Hypoxia induces mitochondrial protein lactylation to limit oxidative phosphorylation

  • Cell Res. 2024 Jan 2. doi: 10.1038/s41422-023-00864-6.
Yunzi Mao # 1 Jiaojiao Zhang # 1 Qian Zhou # 1 Xiadi He # 1 2 3 Zhifang Zheng 1 Yun Wei 1 2 3 Kaiqiang Zhou 1 Yan Lin 1 4 5 Haowen Yu 1 Haihui Zhang 1 Yineng Zhou 1 Pengcheng Lin 6 Baixing Wu 7 Yiyuan Yuan 1 4 Jianyuan Zhao 1 4 Wei Xu 8 9 10 Shimin Zhao 11 12 13
Affiliations

Affiliations

  • 1 The Obstetrics & Gynecology Hospital of Fudan University, Shanghai Key Laboratory of Metabolic Remodeling and Health, State Key Laboratory of Genetic Engineering, School of Life Sciences, Children's Hospital of Fudan University, and Institutes of Biomedical Sciences, Fudan University, Shanghai, China.
  • 2 Department of Cancer Biology, Dana-Farber Cancer Institute, Boston, MA, USA.
  • 3 Department of Biological Chemistry and Molecular Pharmacology, Harvard Medical School, Boston, MA, USA.
  • 4 NHC Key Lab of Reproduction Regulation (Shanghai Institute of Planned Parenthood Research), Shanghai, China.
  • 5 Shanghai Fifth People's Hospital of Fudan University, Fudan University, Shanghai, China.
  • 6 Key Laboratory for Tibet Plateau Phytochemistry of Qinghai Province, College of Pharmacy, Qinghai University for Nationalities, Xining, Qinghai, China.
  • 7 Guangdong Provincial Key Laboratory of Malignant Tumor Epigenetics and Gene Regulation, Guangdong-Hong Kong Joint Laboratory for RNA Medicine, RNA Biomedical Institute, Medical Research Center, Sun Yat-Sen Memorial Hospital, Sun Yat-Sen University, Guangzhou, Guangdong, China.
  • 8 The Obstetrics & Gynecology Hospital of Fudan University, Shanghai Key Laboratory of Metabolic Remodeling and Health, State Key Laboratory of Genetic Engineering, School of Life Sciences, Children's Hospital of Fudan University, and Institutes of Biomedical Sciences, Fudan University, Shanghai, China. [email protected].
  • 9 NHC Key Lab of Reproduction Regulation (Shanghai Institute of Planned Parenthood Research), Shanghai, China. [email protected].
  • 10 Shanghai Fifth People's Hospital of Fudan University, Fudan University, Shanghai, China. [email protected].

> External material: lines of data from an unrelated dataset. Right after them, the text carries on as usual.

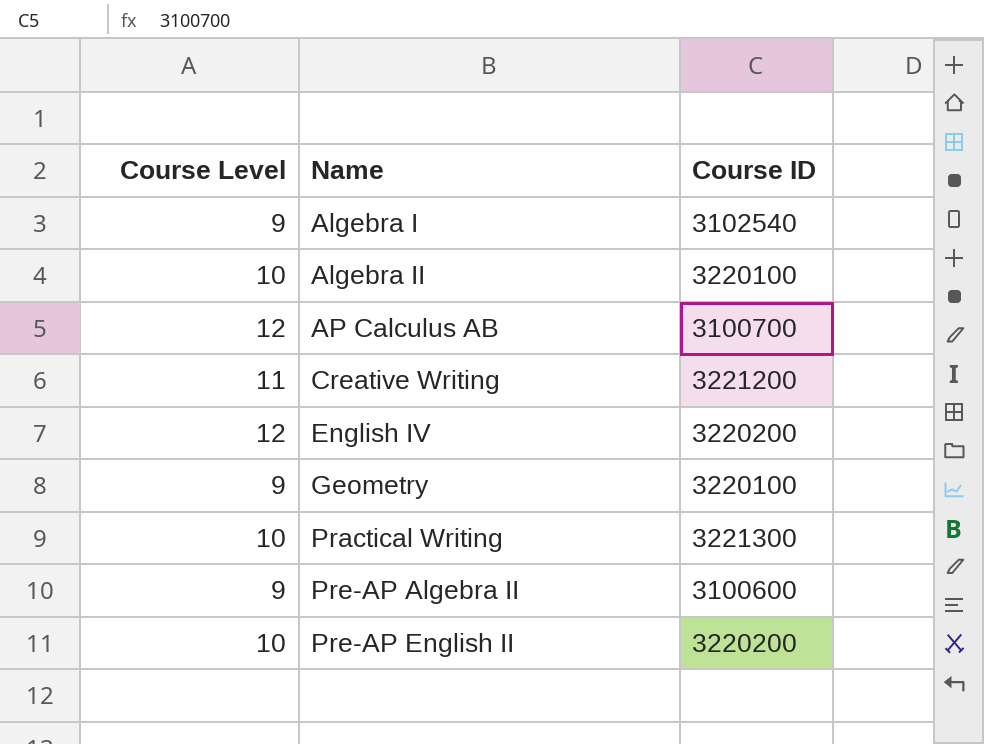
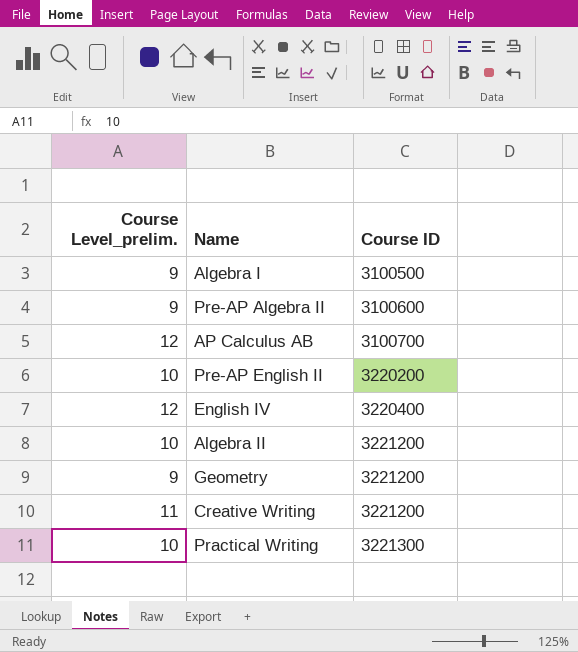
row order: Name ascending -> Course ID ascending
column name: Course Level -> Course Level_prelim.
Algebra I | Course ID: 3102540 -> 3100500
English IV | Course ID: 3220200 -> 3220400
Algebra II | Course ID: 3220100 -> 3221200
Geometry | Course ID: 3220100 -> 3221200

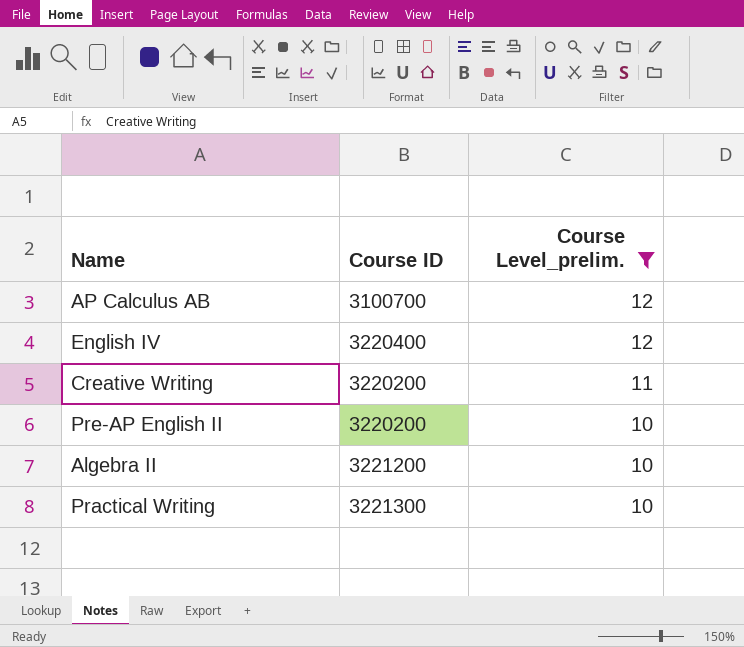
filter: none -> Course Level_prelim. != 9
row order: Course ID ascending -> Course Level_prelim. descending
column Course Level_prelim. | position: 1 -> 3
Creative Writing | Course ID: 3221200 -> 3220200

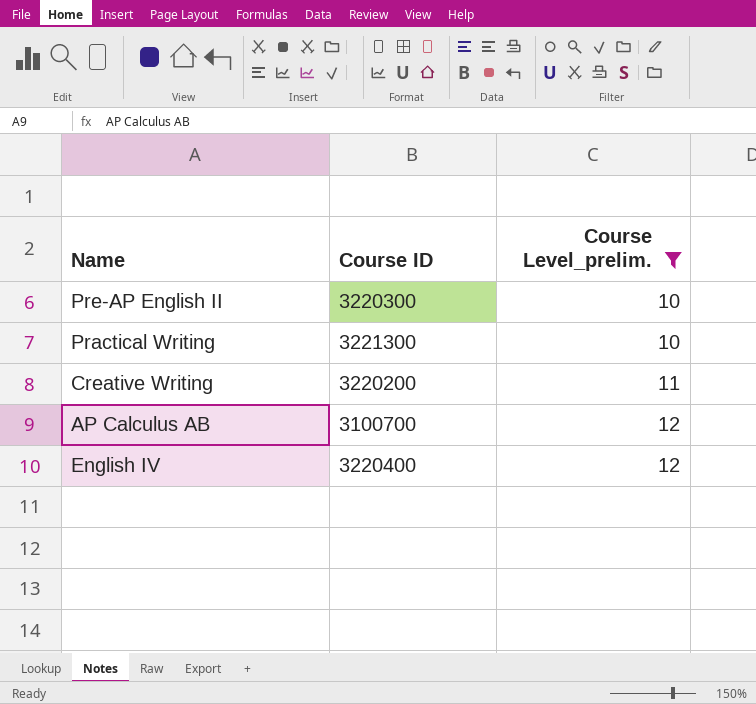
row order: Course Level_prelim. descending -> Course Level_prelim. ascending
row Algebra II: 3221200 | 10 -> none
Pre-AP English II | Course ID: 3220200 -> 3220300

  • 11 The Obstetrics & Gynecology Hospital of Fudan University, Shanghai Key Laboratory of Metabolic Remodeling and Health, State Key Laboratory of Genetic Engineering, School of Life Sciences, Children's Hospital of Fudan University, and Institutes of Biomedical Sciences, Fudan University, Shanghai, China. [email protected].
  • 12 NHC Key Lab of Reproduction Regulation (Shanghai Institute of Planned Parenthood Research), Shanghai, China. [email protected].

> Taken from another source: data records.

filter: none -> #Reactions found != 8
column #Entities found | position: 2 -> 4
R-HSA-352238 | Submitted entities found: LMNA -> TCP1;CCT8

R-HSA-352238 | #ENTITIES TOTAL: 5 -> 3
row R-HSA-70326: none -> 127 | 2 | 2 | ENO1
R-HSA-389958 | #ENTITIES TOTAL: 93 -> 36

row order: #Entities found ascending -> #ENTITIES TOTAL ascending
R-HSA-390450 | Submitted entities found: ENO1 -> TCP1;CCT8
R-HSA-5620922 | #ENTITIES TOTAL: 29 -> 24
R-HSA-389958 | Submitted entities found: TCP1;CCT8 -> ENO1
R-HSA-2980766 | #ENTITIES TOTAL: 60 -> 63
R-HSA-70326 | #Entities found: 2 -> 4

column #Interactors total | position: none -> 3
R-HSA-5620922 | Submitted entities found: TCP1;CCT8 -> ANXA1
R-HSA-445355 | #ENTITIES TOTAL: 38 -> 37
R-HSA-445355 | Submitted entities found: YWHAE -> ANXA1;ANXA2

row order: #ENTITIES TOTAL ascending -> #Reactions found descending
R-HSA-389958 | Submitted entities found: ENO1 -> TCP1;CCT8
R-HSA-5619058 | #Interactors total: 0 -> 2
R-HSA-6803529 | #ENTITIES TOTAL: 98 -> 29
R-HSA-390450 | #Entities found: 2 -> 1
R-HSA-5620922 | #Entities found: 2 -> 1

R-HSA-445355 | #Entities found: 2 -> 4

  • 13 Key Laboratory for Tibet Plateau Phytochemistry of Qinghai Province, College of Pharmacy, Qinghai University for Nationalities, Xining, Qinghai, China. [email protected].

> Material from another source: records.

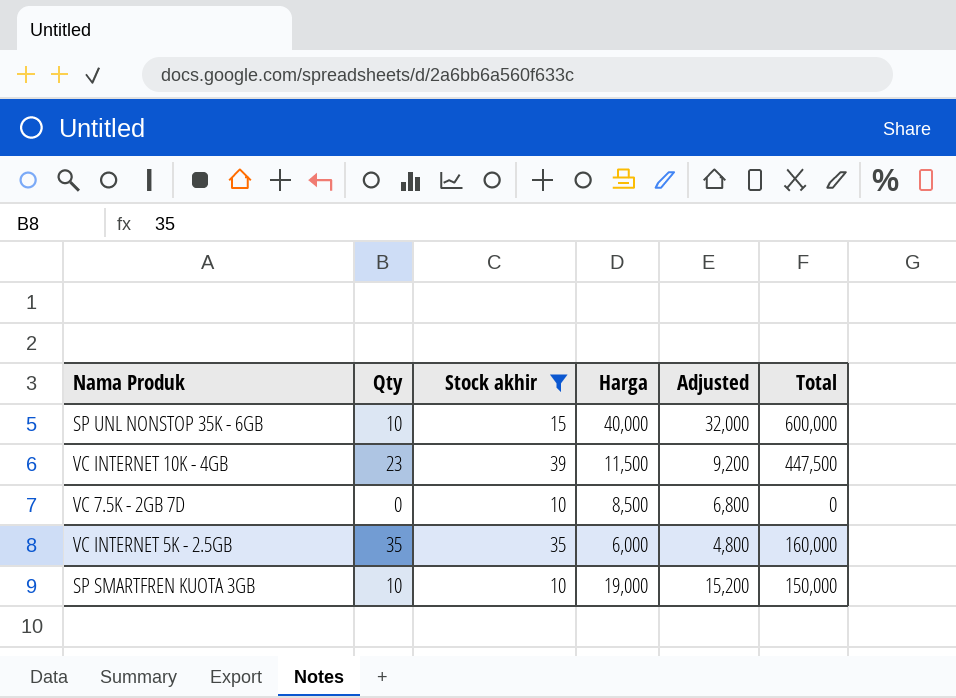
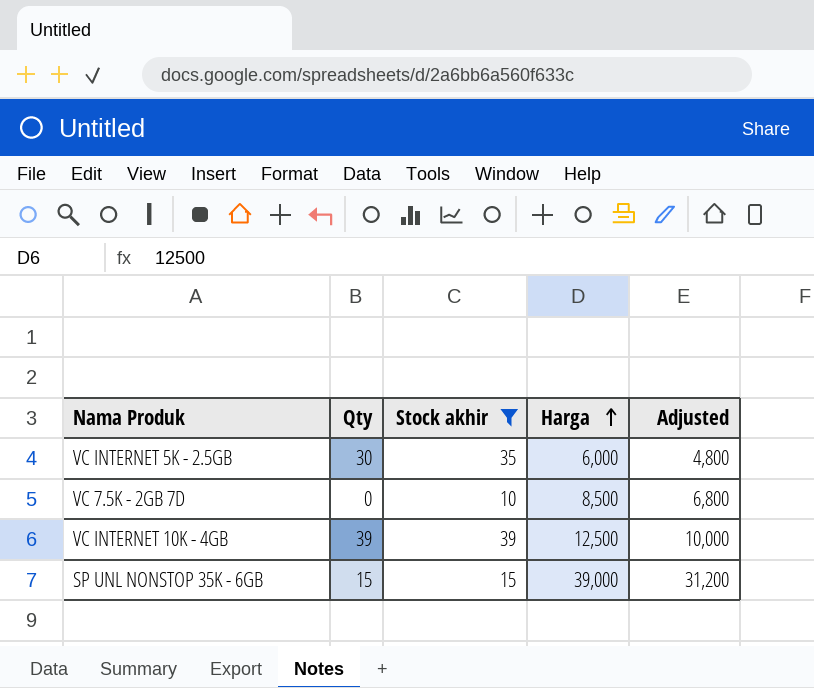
row order: none -> Harga ascending
column Total | position: 6 -> none
row SP SMARTFREN KUOTA 3GB: 10 | 10 | 19,000 | 15,200 | 150,000 -> none
VC INTERNET 5K - 2.5GB | Qty: 35 -> 30
VC INTERNET 10K - 4GB | Qty: 23 -> 39
VC INTERNET 10K - 4GB | Harga: 11,500 -> 12,500
VC INTERNET 10K - 4GB | Adjusted: 9,200 -> 10,000
SP UNL NONSTOP 35K - 6GB | Qty: 10 -> 15
SP UNL NONSTOP 35K - 6GB | Harga: 40,000 -> 39,000
SP UNL NONSTOP 35K - 6GB | Adjusted: 32,000 -> 31,200

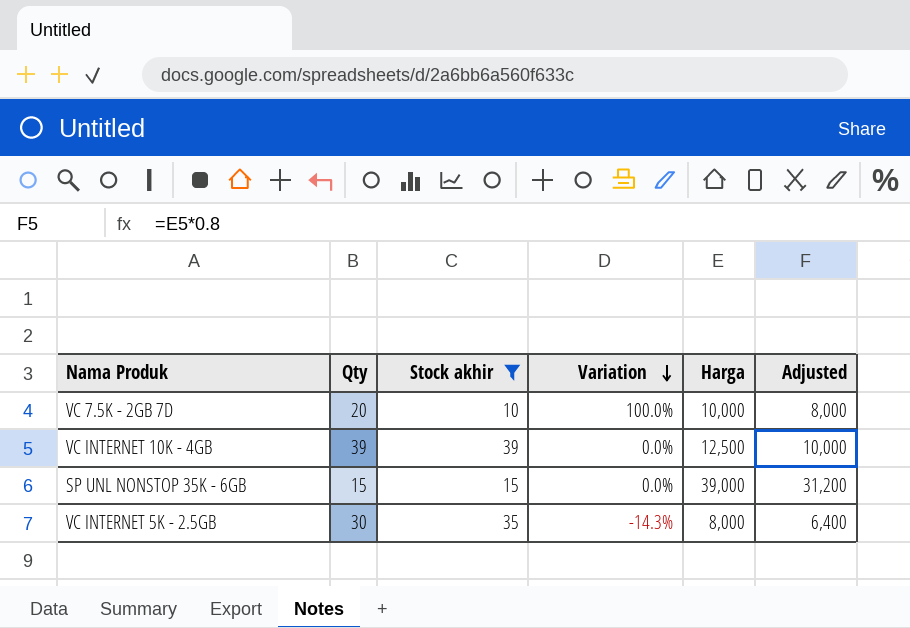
row order: Harga ascending -> Variation descending
column Variation | formula: none -> ([Qty] - [Stock akhir]) / [Stock akhir]
VC 7.5K - 2GB 7D | Qty: 0 -> 20
VC 7.5K - 2GB 7D | Harga: 8,500 -> 10,000
VC 7.5K - 2GB 7D | Adjusted: 6,800 -> 8,000
VC INTERNET 5K - 2.5GB | Harga: 6,000 -> 8,000
VC INTERNET 5K - 2.5GB | Adjusted: 4,800 -> 6,400

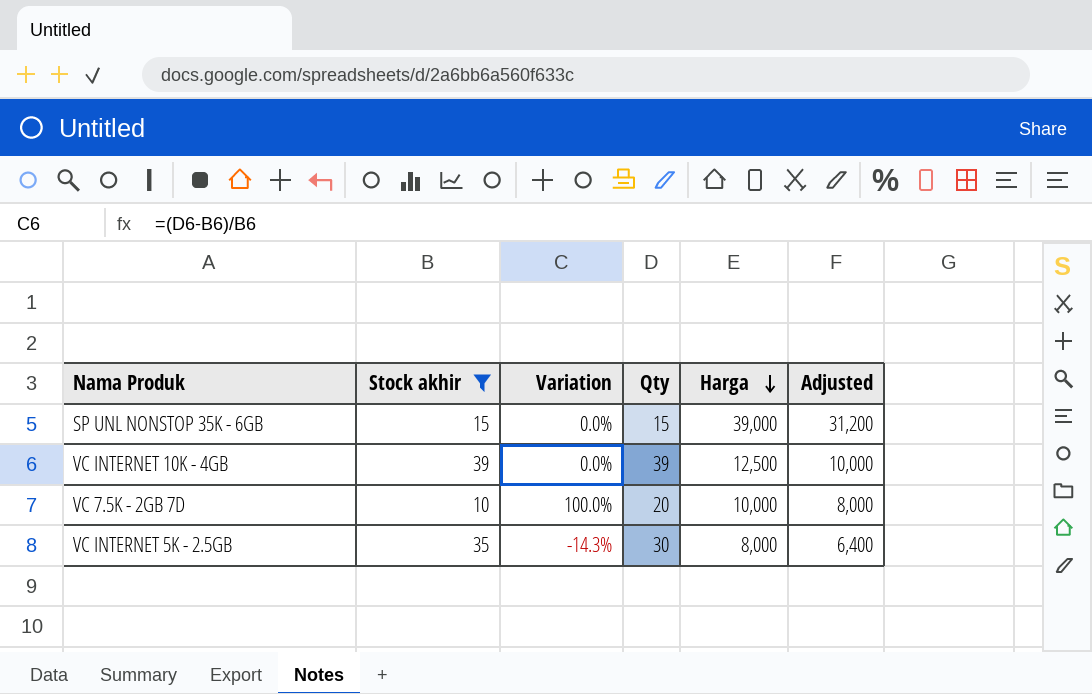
row order: Variation descending -> Harga descending
column Qty | position: 2 -> 4

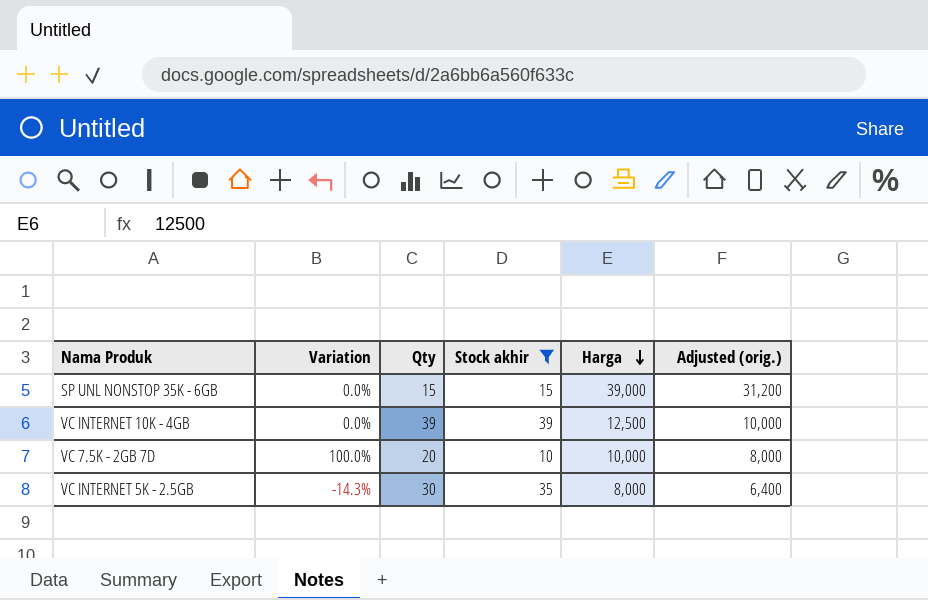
column Stock akhir | position: 2 -> 4
column name: Adjusted -> Adjusted (orig.)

  • # Contributed equally.
PMID: 38163844 DOI: 10.1038/s41422-023-00864-6
Abstract

Oxidative phosphorylation (OXPHOS) consumes oxygen to produce ATP. However, the mechanism that balances OXPHOS activity and intracellular oxygen availability remains elusive. Here, we report that mitochondrial protein lactylation is induced by intracellular hypoxia to constrain OXPHOS. We show that mitochondrial alanyl-tRNA synthetase (AARS2) is a protein lysine lactyltransferase, whose proteasomal degradation is enhanced by proline 377 hydroxylation catalyzed by the oxygen-sensing hydroxylase PHD2. Hypoxia induces AARS2 accumulation to lactylate PDHA1 lysine 336 in the pyruvate dehydrogenase complex and carnitine palmitoyltransferase 2 (CPT2) lysine 457/8, inactivating both enzymes and inhibiting OXPHOS by limiting acetyl-CoA influx from pyruvate and fatty acid oxidation, respectively. PDHA1 and CPT2 lactylation can be reversed by SIRT3 to activate OXPHOS. In mouse muscle cells, lactylation is induced by lactate oxidation-induced intracellular hypoxia during exercise to constrain high-intensity endurance running exhaustion time, which can be increased or decreased by decreasing or increasing lactylation levels, respectively. Our results reveal that mitochondrial protein lactylation integrates intracellular hypoxia and lactate signals to regulate OXPHOS.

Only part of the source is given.